FILE - In this Nov. 30, 2018, file photo, competitors start the 33th Geneva International Supercross races at the Palexpo in Geneva, Switzerland. Supercross joined the rest of the sports world in shutting down during the coronavirus pandemic. Following the lead of NASCAR and UFC, the roughest sport on wheels returns this weekend. (Adrien Perritaz/Keystone via AP, File)

The gate dropped at a Supercross race for the first time in two months last weekend, kicking off a stretch of seven races to close out the pandemic-delayed season.

The race Sunday in Salt Lake City was unlike any other in the sport's history.

No pre-race pyrotechnics. No fans in the stands. Almost soundless once the engines were turned off.

“It felt like a day at the practice track,” German rider Ken Roczen said after finishing third at the University of Utah's Rice-Eccles Stadium.

Points leader Eli Tomac won Supercross' return, rallying from fifth to win his sixth race of the season. The rider from Cortez, Colorado, finished ahead of Cooper Webb in second and extended his season lead to eight points over Roczen.

The riders won't have to wait long to race again.

Back in March, Supercross joined sports leagues and racing circuits around the world in putting its season on hold after 10 races due to the coronavirus pandemic.

Series officials originally planned on resuming in the fall, but the timeline got pushed up when baseball started plotting its return and sports like NASCAR and UFC had successful fanless restarts.

The plan was to hold the season's final seven races over a span of three weeks.

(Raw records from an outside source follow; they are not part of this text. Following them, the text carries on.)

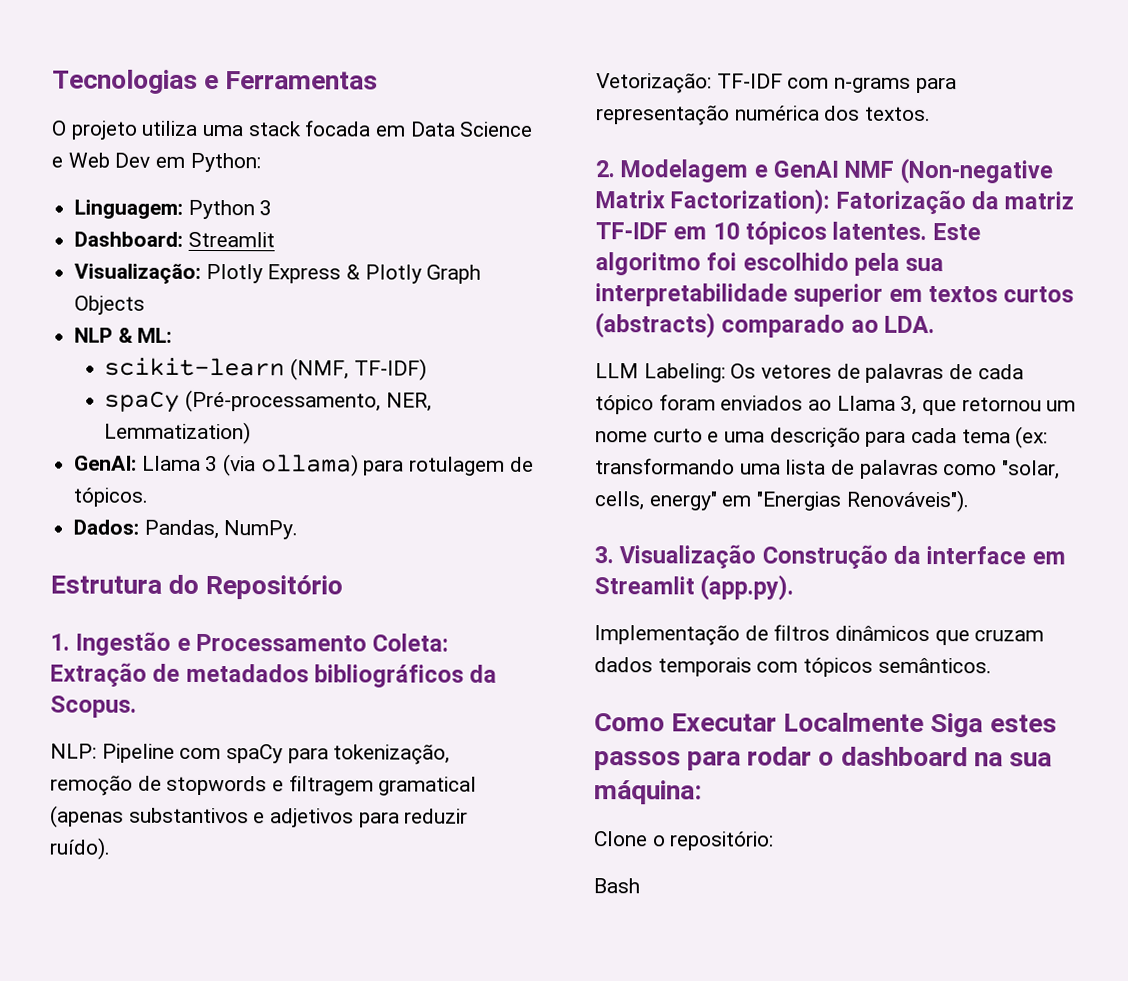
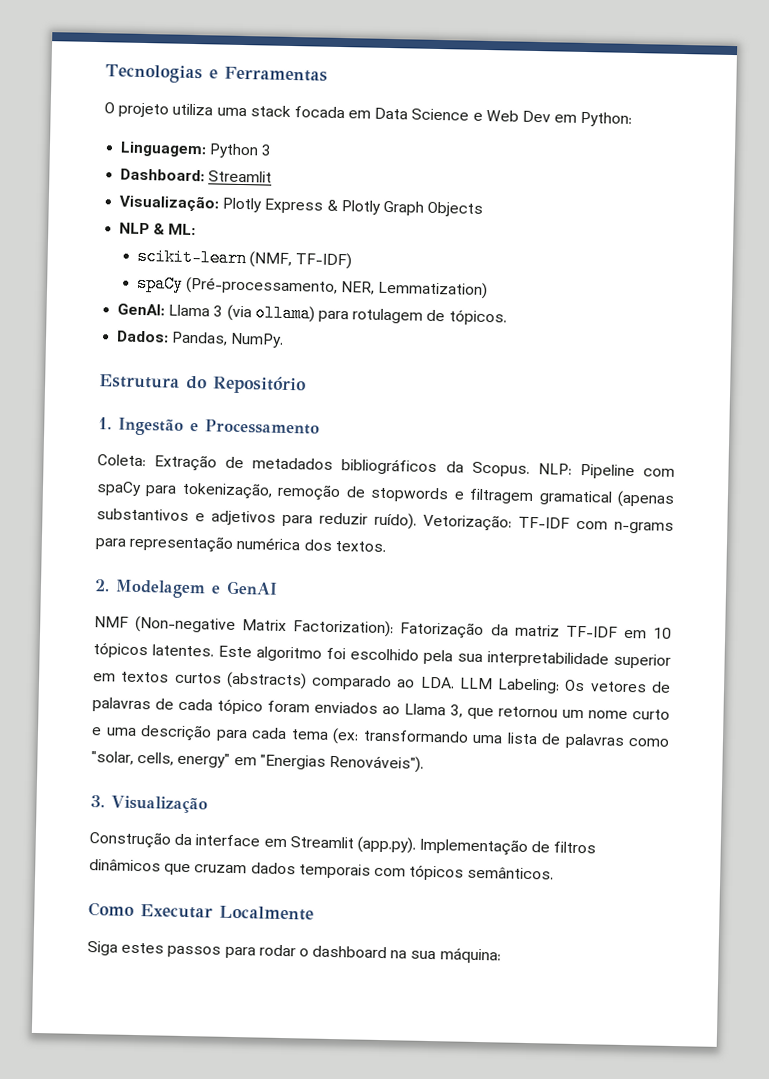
- 1. Ingestão e Processamento Coleta: Extração de metadados bibliográficos da Scopus.
- NLP: Pipeline com spaCy para tokenização, remoção de stopwords e filtragem gramatical (apenas substantivos e adjetivos para reduzir ruído).
- Vetorização: TF-IDF com n-grams para representação numérica dos textos.
+ 1. Ingestão e Processamento
+ Coleta: Extração de metadados bibliográficos da Scopus. NLP: Pipeline com spaCy para tokenização, remoção de stopwords e filtragem gramatical (apenas substantivos e adjetivos para reduzir ruído). Vetorização: TF-IDF com n-grams para representação numérica dos textos.
- 2. Modelagem e GenAI NMF (Non-negative Matrix Factorization): Fatorização da matriz TF-IDF em 10 tópicos latentes.
+ 2. Modelagem e GenAI
+ NMF (Non-negative Matrix Factorization): Fatorização da matriz TF-IDF em 10 tópicos latentes.
- Este algoritmo foi escolhido pela sua interpretabilidade superior em textos curtos (abstracts) comparado ao LDA.
- LLM Labeling: Os vetores de palavras de cada tópico foram enviados ao Llama 3, que retornou um nome curto e uma descrição para cada tema (ex: transformando uma lista de palavras como "solar, cells, energy" em "Energias Renováveis").
+ Este algoritmo foi escolhido pela sua interpretabilidade superior em textos curtos (abstracts) comparado ao LDA. LLM Labeling: Os vetores de palavras de cada tópico foram enviados ao Llama 3, que retornou um nome curto e uma descrição para cada tema (ex: transformando uma lista de palavras como "solar, cells, energy" em "Energias Renováveis").
- 3. Visualização Construção da interface em Streamlit (app.py).
- Implementação de filtros dinâmicos que cruzam dados temporais com tópicos semânticos.
+ 3. Visualização
+ Construção da interface em Streamlit (app.py). Implementação de filtros dinâmicos que cruzam dados temporais com tópicos semânticos.
- Como Executar Localmente Siga estes passos para rodar o dashboard na sua máquina:
+ Como Executar Localmente
+ Siga estes passos para rodar o dashboard na sua máquina:
- Clone o repositório:
- Bash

The restart went off so well the motocross season, originally scheduled to start on May 16, will now kick off a 10- or 11-race season July 18 in Crawfordsville, Indiana. The length of the outdoor season will depend on state guidelines for large gatherings during the pandemic.

“Really excited how well things went,” said David Prater, director of operations for Supercross at Feld Motor Sports. “We were going into uncharted territory, so until you get one under your belt, you really don't know what to expect. It was great. I can't really find any fault in anything that went down on Sunday.”

Supercross officials put precautions in place to keep everyone at the track safe, some from their own ideas, others from consulting with other sports.

Everyone at the track had to fill out health questionnaires, wear masks and work in small functional groups. Pre-race COVID-19 testing — a requisite for entering the stadium — went smoothly, even with 705 riders, team members and race officials on site.

No one in the group tested positive for the virus and the flow into the track went smoothly, allowing for a free-flowing race day.

“We kept preaching to everyone, try to get in at various times, try to come as soon as you get the process done and all your documents signed, that way we won't have a backup at the gates,” Prater said. “Honestly, I don't think we ever had more than two, three, four people in line. We really didn't have a backup and I was a little surprised by that.”

The series resumes Wednesday night and will run through June 21, with all the teams and officials remaining in Utah until the seven-race run is completed.

Supercross officials aren't planning any changes for Wednesday's race, but they will keep an eye on how things go the rest of the way, ready to make tweaks if necessary.

“The important thing going forward is staying the course and not get complacent, staying disciplined," Prater said. “We've got six more to go and we've got to continue to drive home the point and continue with our safety protocol, not let up.”

By keeping up with safety standards, Supercross will allow the riders to do what they do best — not let up.